- _TRY IT_: Read the entries below and pull out each line with the string "none".

- _INFORMATION SHOWN_:

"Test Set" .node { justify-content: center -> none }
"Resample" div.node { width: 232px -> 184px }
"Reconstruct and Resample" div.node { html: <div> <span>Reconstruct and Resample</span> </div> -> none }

--

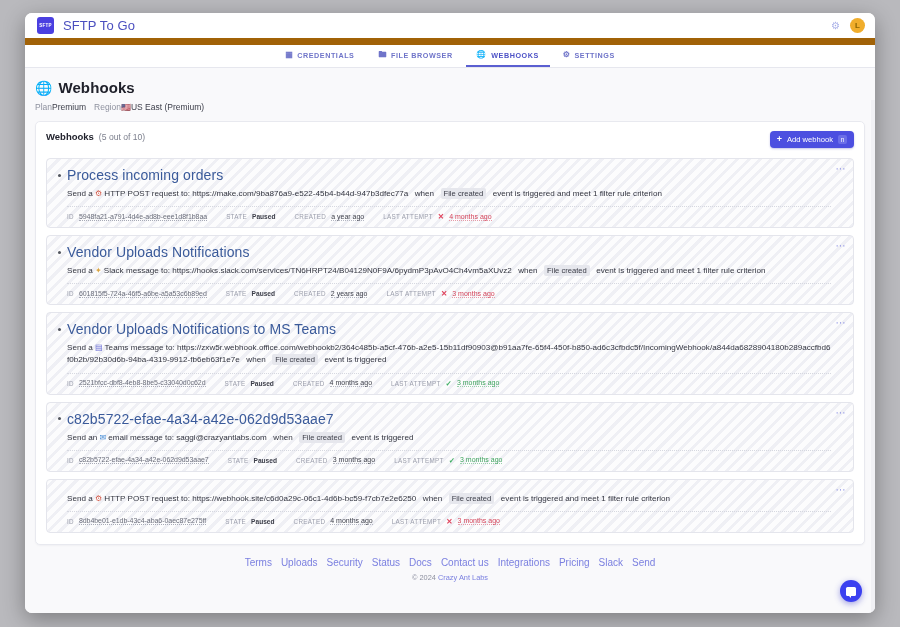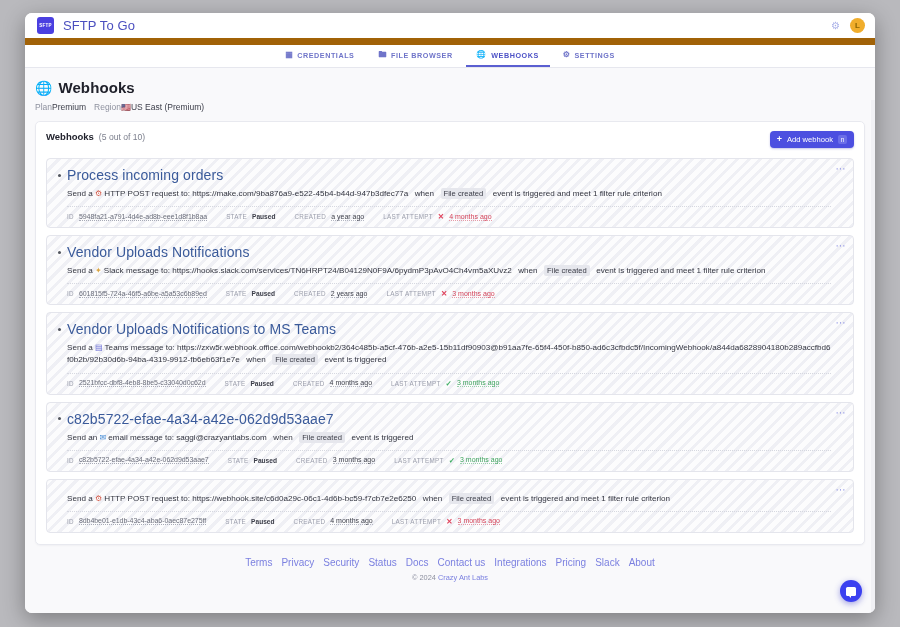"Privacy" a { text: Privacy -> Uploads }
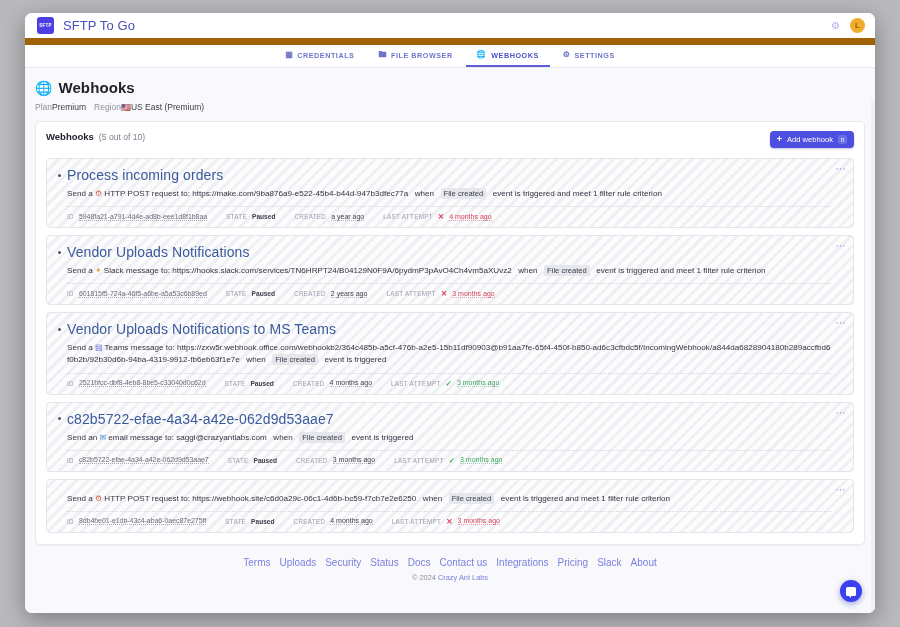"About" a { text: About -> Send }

- _SOLVED PROBLEM_:
"Test Set" .node { justify-content: center -> none }
"Reconstruct and Resample" div.node { html: <div> <span>Reconstruct and Resample</span> </div> -> none }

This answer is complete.